| What you should do |
The answer must be an exact copy of the records, with every picture left out.

| Front-end code change data |
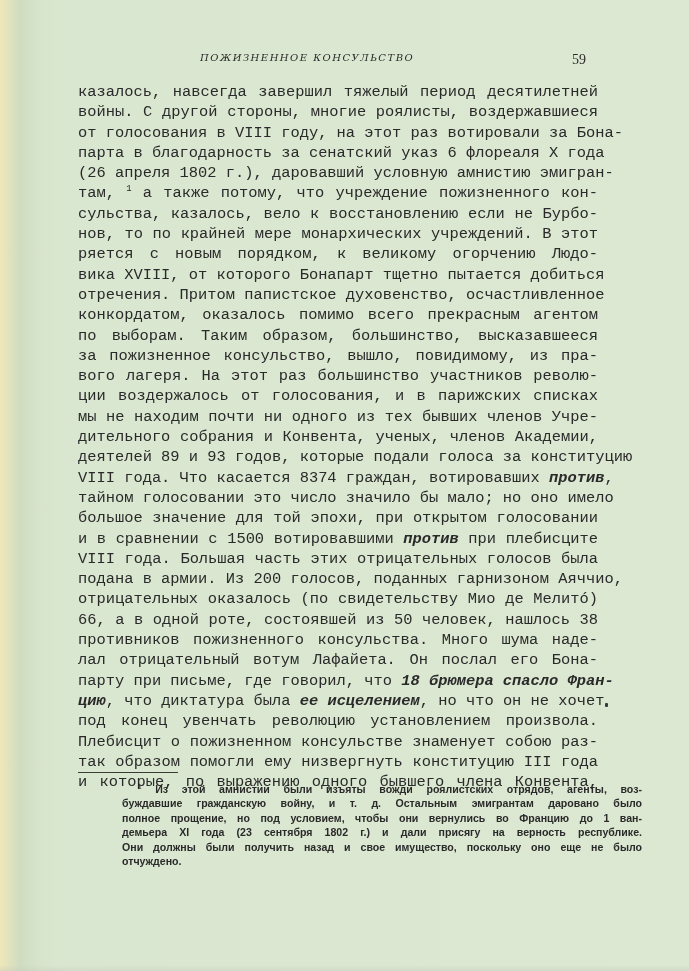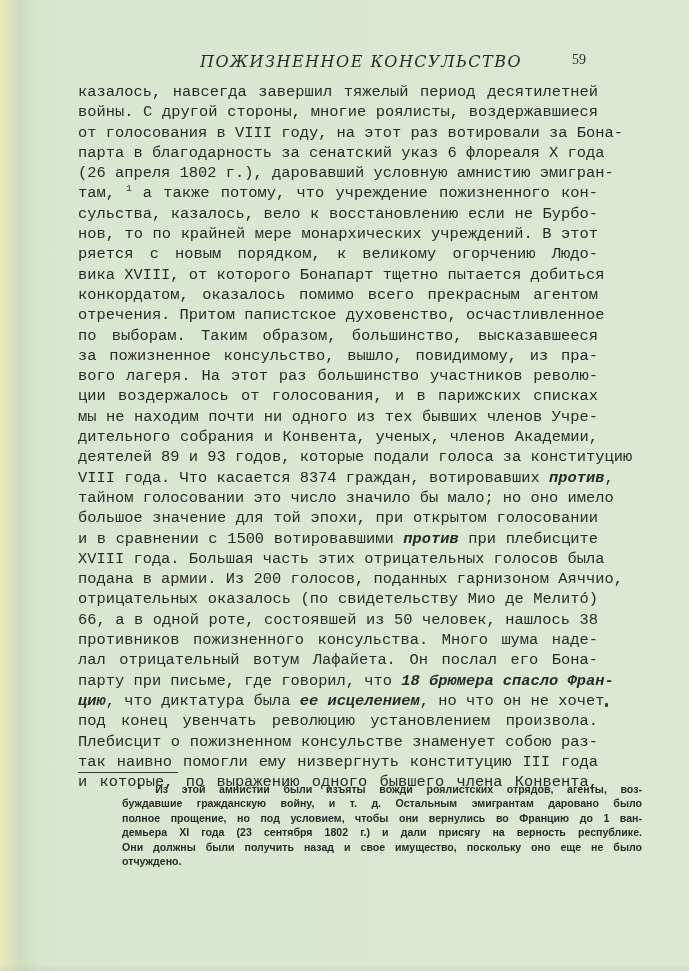"ПОЖИЗНЕННОЕ КОНСУЛЬСТВО" .running-title { font-size: 16px -> 10px }
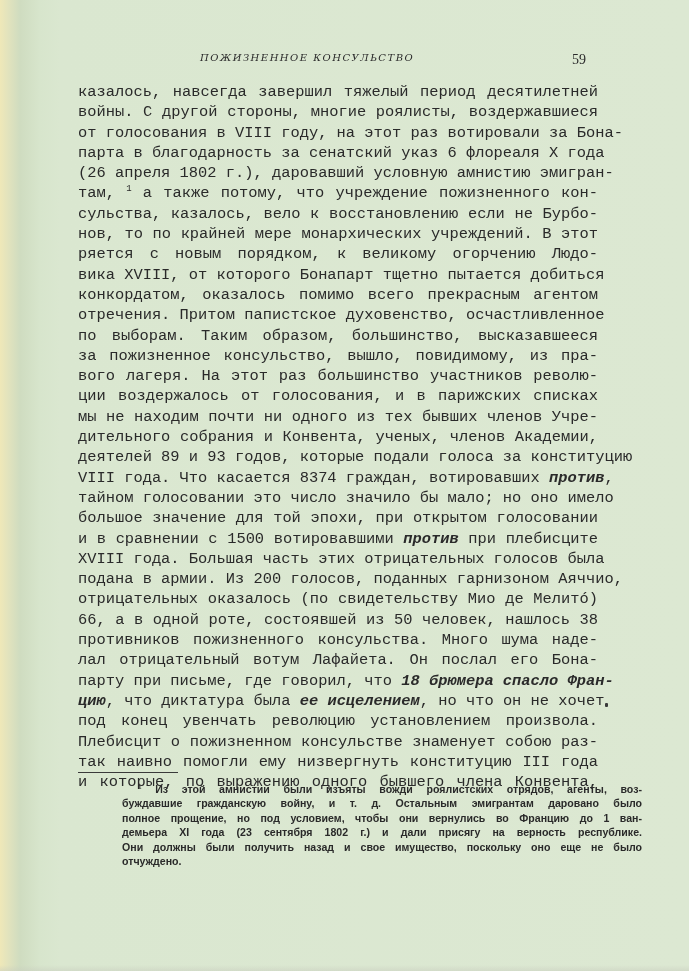"конкордатом, оказалось помимо всего" span.line { order: before "отречения. Притом папистское" -> after "отречения. Притом папистское" }
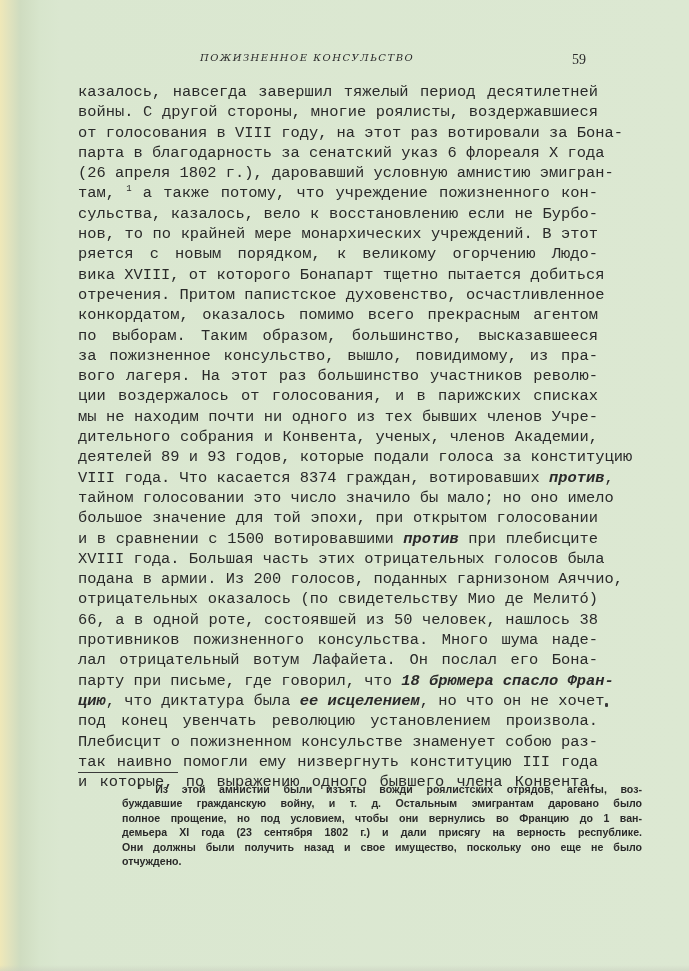"XVIII года. Большая часть этих" span.line { text: XVIII -> VIII }
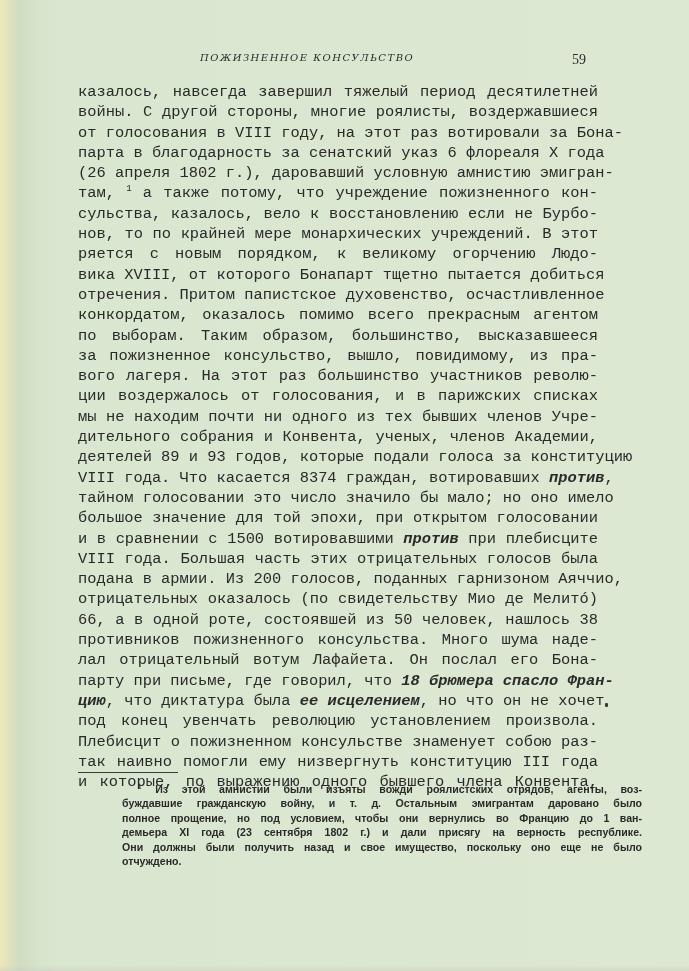"так наивно помогли ему низвергнуть" span.line { text: наивно -> образом }
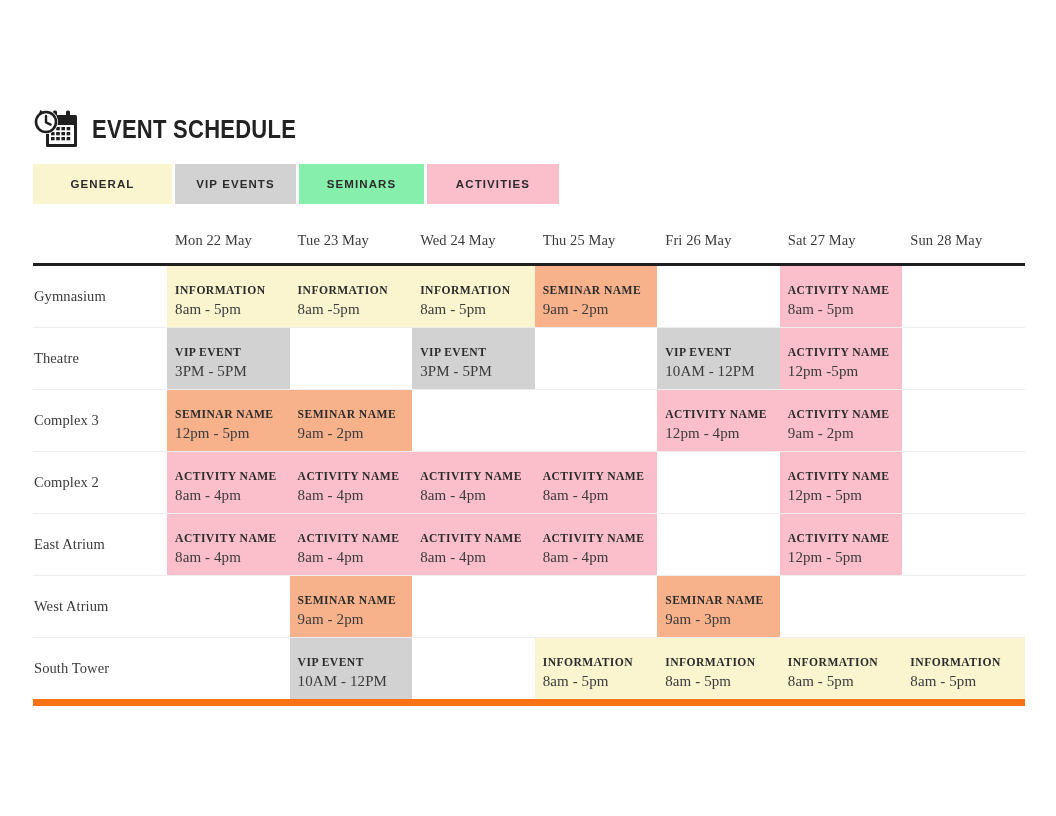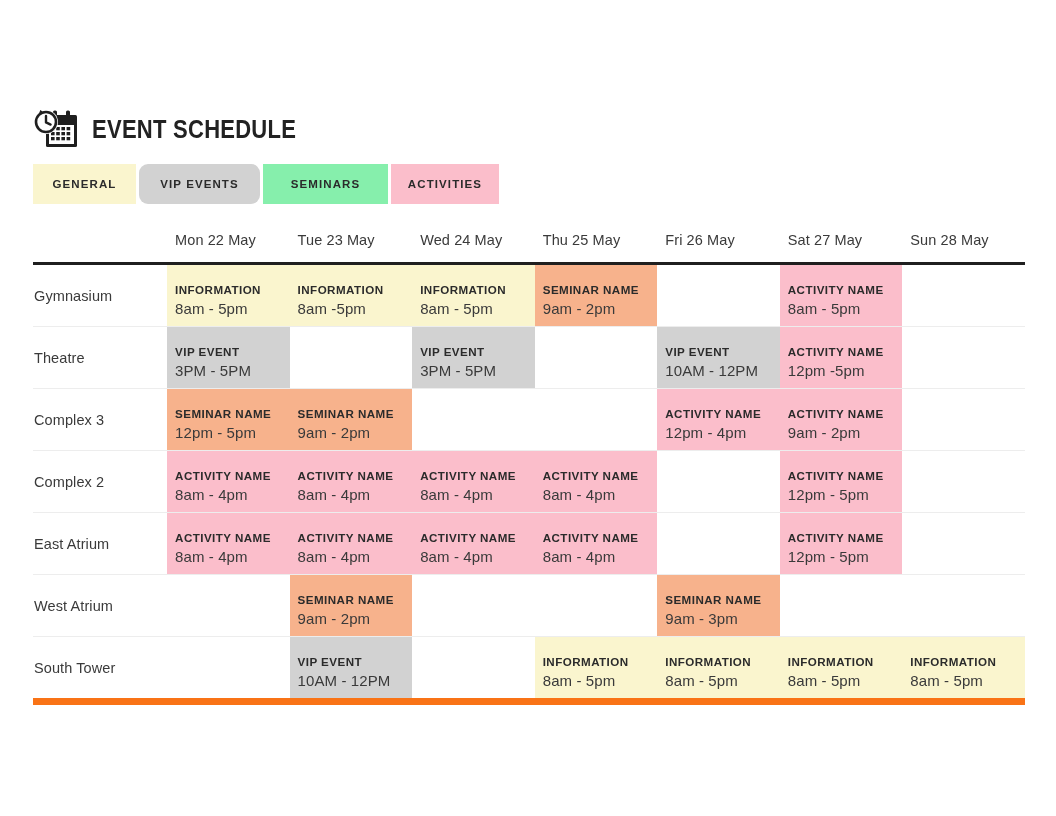"GENERAL" .tab-general { width: 103px -> 139px }
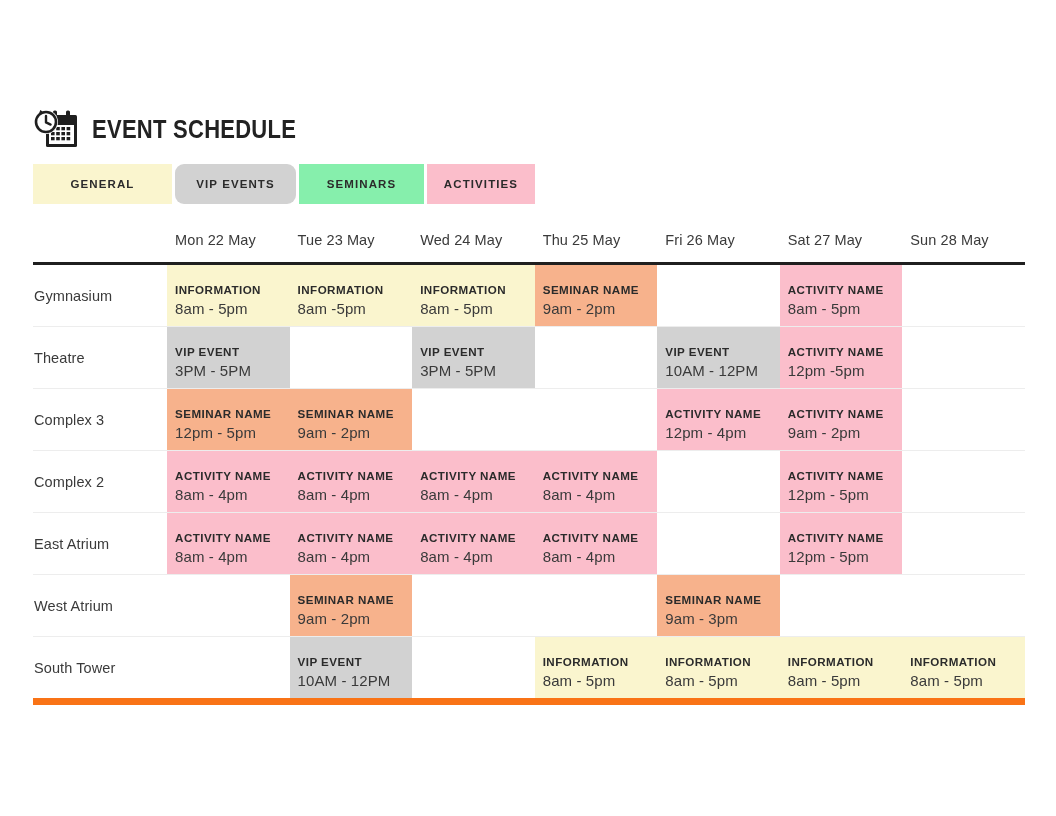"VIP EVENTS" .tab-vip { border-radius: 9px -> none }
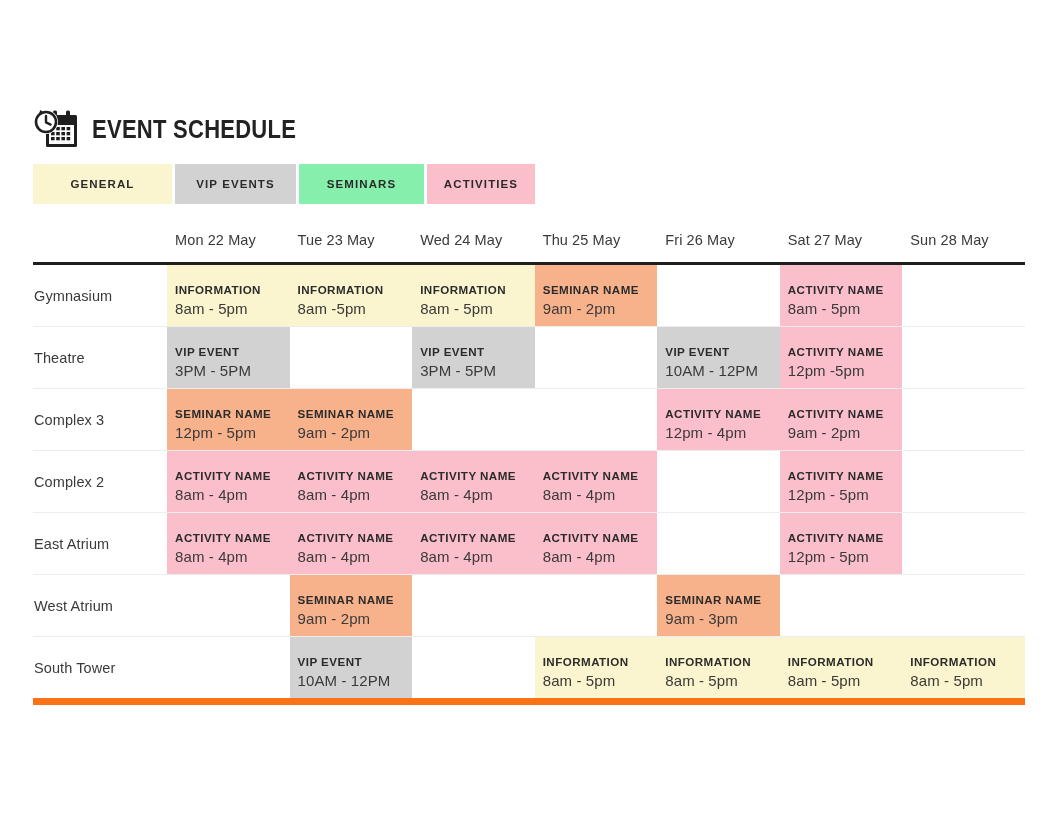"ACTIVITIES" .tab-activities { width: 108px -> 132px }
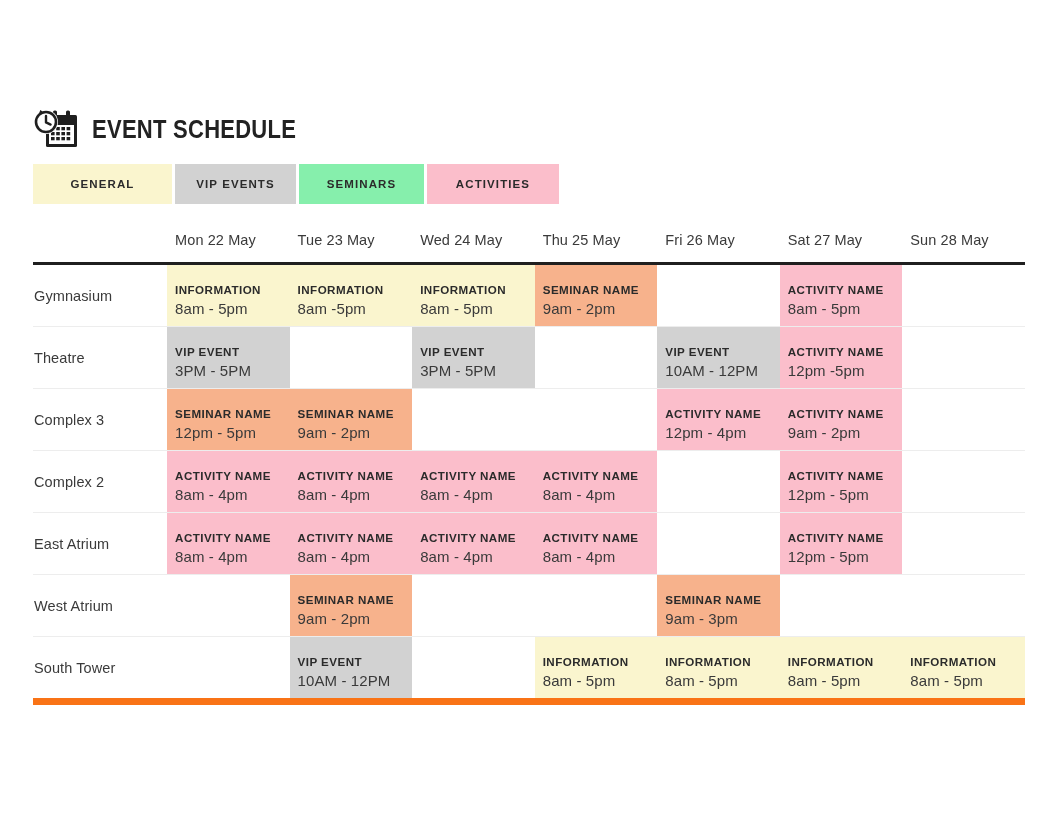"Mon 22 May" table.schedule { font-family: none -> Liberation Serif, serif }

| Task solution |
"ПОЖИЗНЕННОЕ КОНСУЛЬСТВО" .running-title { font-size: 16px -> 10px }
"конкордатом, оказалось помимо всего" span.line { order: before "отречения. Притом папистское" -> after "отречения. Притом папистское" }
"XVIII года. Большая часть этих" span.line { text: XVIII -> VIII }
"так наивно помогли ему низвергнуть" span.line { text: наивно -> образом }
"GENERAL" .tab-general { width: 103px -> 139px }
"VIP EVENTS" .tab-vip { border-radius: 9px -> none }
"ACTIVITIES" .tab-activities { width: 108px -> 132px }
"Mon 22 May" table.schedule { font-family: none -> Liberation Serif, serif }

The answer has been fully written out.